Sarah Ruden (via John Stonestreet) makes an interesting claim about the Roman Empire in the time of Paul:

Dreher cites classics scholar Sarah Ruden, whose book “Paul Among the Gentiles” was the subject of a BreakPoint three years ago. According to Ruden, “it’s profoundly ignorant to think of the Apostle Paul as a dour proto-Puritan descending upon happy-go-lucky pagan hippies, ordering them to stop having fun.” On the contrary, “Paul’s teachings on sexual purity and marriage were adopted as liberating in the pornographic, sexually exploitive Greco-Roman culture of the time . . .” Christianity “worked a cultural revolution, restraining and channeling male eros, elevating the status of both women and of the human body, and infusing marriage—and marital sexuality—with love.” (from BreakPoint Commentary 5/23/2013)

While it is common to think of Classical Rome and Greece as morally decadent societies, I do find it surprising that sexual restraint was positively received as Christendom advanced.

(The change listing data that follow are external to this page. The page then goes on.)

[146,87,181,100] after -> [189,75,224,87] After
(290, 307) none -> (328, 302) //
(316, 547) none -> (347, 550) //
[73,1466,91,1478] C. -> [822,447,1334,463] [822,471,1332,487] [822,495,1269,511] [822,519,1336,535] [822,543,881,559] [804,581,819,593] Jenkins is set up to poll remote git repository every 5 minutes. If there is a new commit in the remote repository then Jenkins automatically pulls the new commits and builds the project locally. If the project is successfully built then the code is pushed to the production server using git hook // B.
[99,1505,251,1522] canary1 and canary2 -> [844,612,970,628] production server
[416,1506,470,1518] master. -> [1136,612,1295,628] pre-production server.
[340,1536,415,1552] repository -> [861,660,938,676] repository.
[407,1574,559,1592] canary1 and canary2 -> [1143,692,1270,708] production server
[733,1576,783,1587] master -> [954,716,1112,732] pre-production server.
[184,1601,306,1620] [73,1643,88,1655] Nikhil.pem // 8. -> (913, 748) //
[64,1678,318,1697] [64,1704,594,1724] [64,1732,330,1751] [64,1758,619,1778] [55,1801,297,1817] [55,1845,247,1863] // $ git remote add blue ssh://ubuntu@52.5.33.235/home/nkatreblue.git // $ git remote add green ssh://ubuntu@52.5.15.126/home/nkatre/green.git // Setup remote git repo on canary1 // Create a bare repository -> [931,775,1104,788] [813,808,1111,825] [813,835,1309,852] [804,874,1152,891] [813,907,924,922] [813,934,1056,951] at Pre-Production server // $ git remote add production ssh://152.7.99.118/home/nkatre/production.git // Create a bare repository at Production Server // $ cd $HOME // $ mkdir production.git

Outside of Ruden's claim, are there are patristic sources that suggest the introduction of sexual restraint was positively received by Rome?

  • 2
    Might History be a better home for this? Does it matter if the source for this is patristic or could any collaborative evidence answer this?
    – Caleb
    Jun 3, 2013 at 14:41
  • I am reading a book that covers this topic, and I will try to make up an answer this week. tough I think this would be on topic on H.SE I think the community here would be more receptive to it.
    – user3961
    Jun 3, 2013 at 15:19
  • I vaguely recall Chesterton (or Lewis?) mentioning something like this in the context of Christianity naturally triumphing over paganism, not that the 20th Century would be considered part of the Patristic Period! (I would also not trust my memory!)
    – user3331
    Jun 3, 2013 at 18:22
  • I think I agree with fredsbend about the venue. While it might be interesting to see it over at H.SE, (and, if I don't get an answer in a few days, I might ask for it) I think I'm a lot safer for now. Plus, I like my score at history, and don't want it to change! Jun 3, 2013 at 19:23
  • Rodney Stark did write a book on the rise of Christianity. In Roman times, the society was patriarchal, favoring men over women. So, there was the practice of female infanticide and abortion. Christianity changed all that by condemning abortion and infanticide; I suppose that could be considered good, because that allows females the right to live.
    – Double U
    Jun 24, 2013 at 16:36

1 Answer 1


"Are there patristic sources that suggest the introduction of sexual restraint was positively received by Rome?"

This question is a little too broad I think - what do you mean by received "by Rome"?

Clearly it WAS well received by many; since there were lots of converts.

Clearly it WAS NOT well received by many others, even to the days of Charlemagne who had multiple wives and concubines, and teaching it was ridiculed by pagan contemporaries.

A few things are clear - the teaching was revolutionary. Concubinage was well accepted as a perfectly good alternative to marriage when marriage was not possible (perhaps due to class). Sexual rights to one's slave was considered natural. The man of the house had life and death over the entire household.

Certainly the teaching was more appealing to women, than to powerful men.

It is hard to know how a "common man" reacted, but again, there were many converts.

So although I am not at the moment recalling any specific sources commenting on the issue, I am sure that the claim is historically defensible even without direct commentary.

NOTE - Rome was not a "morally decadent society" to the extent as described by some. We have lots of evidence of pagan "moral philosophers" that taught many "Christian" values. To claim otherwise would be to claim that God completely abandoned pagans.